ABOUT THIS EXERCISE: With the pictures excluded, retype the records that follow exactly.

INPUT DATA:
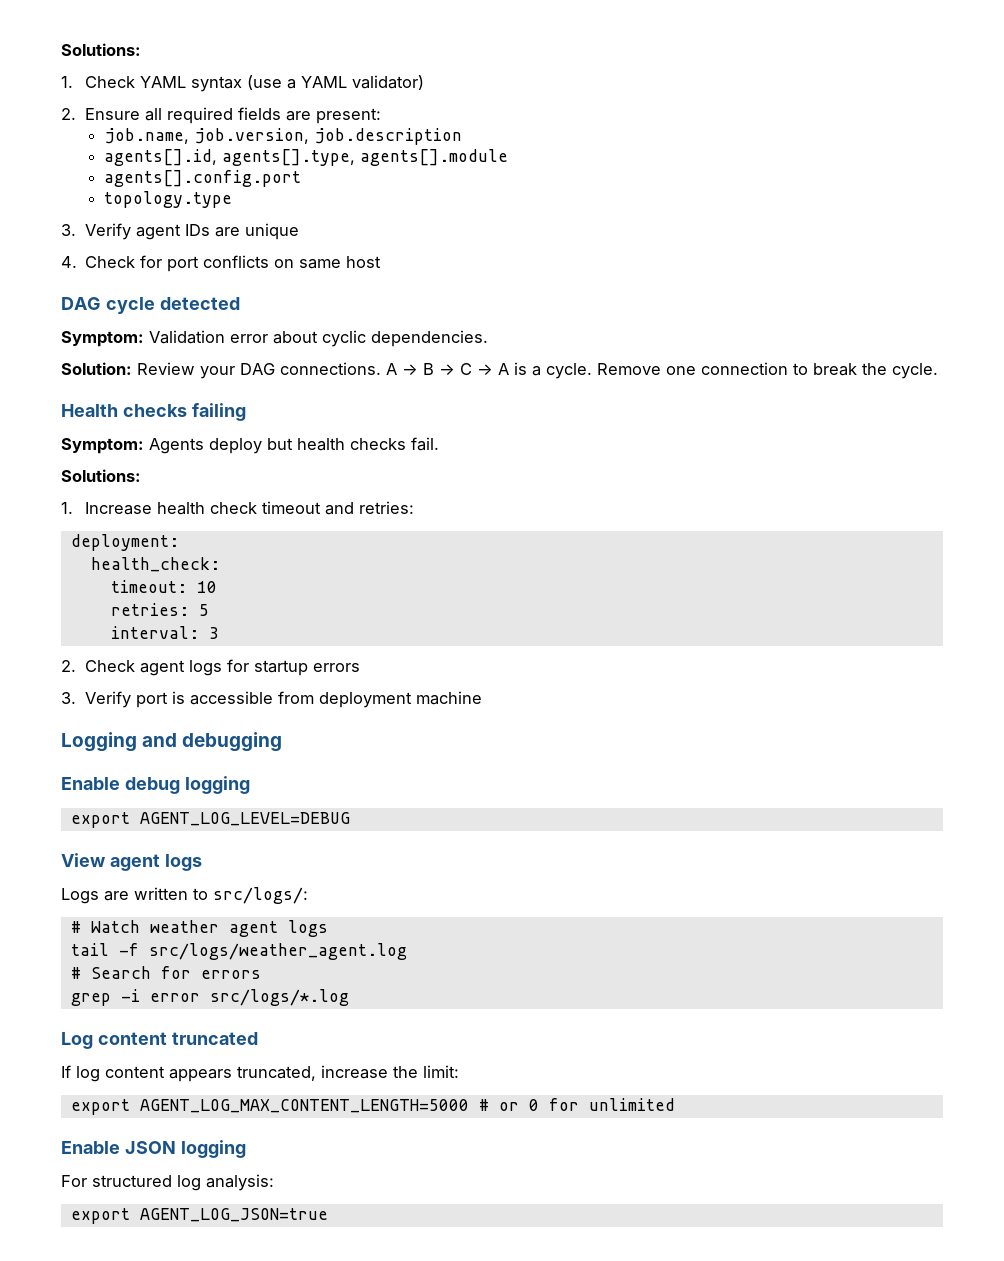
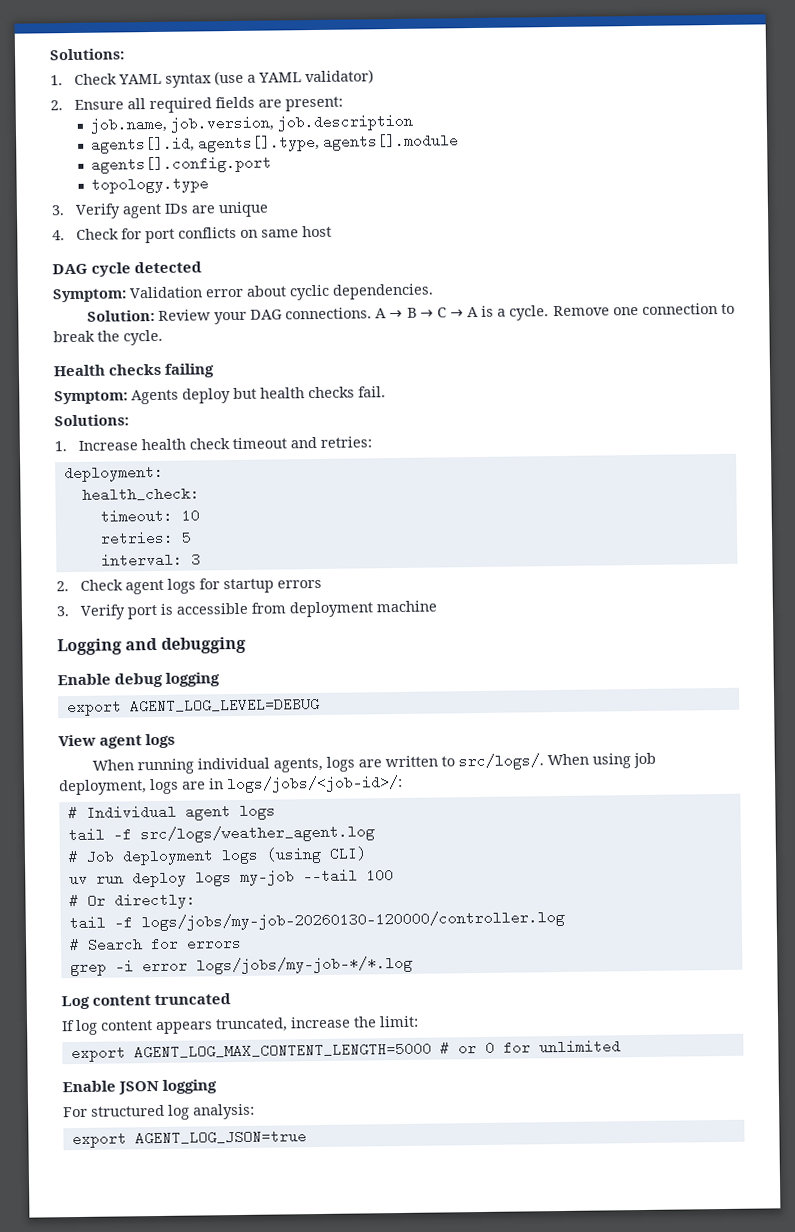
- Logs are written to src/logs/:
- # Watch weather agent logs
+ When running individual agents, logs are written to src/logs/. When using job deployment, logs are in logs/jobs/<job-id>/:
+ # Individual agent logs
+ # Job deployment logs (using CLI)
+ uv run deploy logs my-job --tail 100
+ # Or directly:
+ tail -f logs/jobs/my-job-20260130-120000/controller.log
- grep -i error src/logs/*.log
+ grep -i error logs/jobs/my-job-*/*.log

RESPONSE:
- Logs are written to src/logs/:
- # Watch weather agent logs
+ When running individual agents, logs are written to src/logs/. When using job deployment, logs are in logs/jobs/<job-id>/:
+ # Individual agent logs
+ # Job deployment logs (using CLI)
+ uv run deploy logs my-job --tail 100
+ # Or directly:
+ tail -f logs/jobs/my-job-20260130-120000/controller.log
- grep -i error src/logs/*.log
+ grep -i error logs/jobs/my-job-*/*.log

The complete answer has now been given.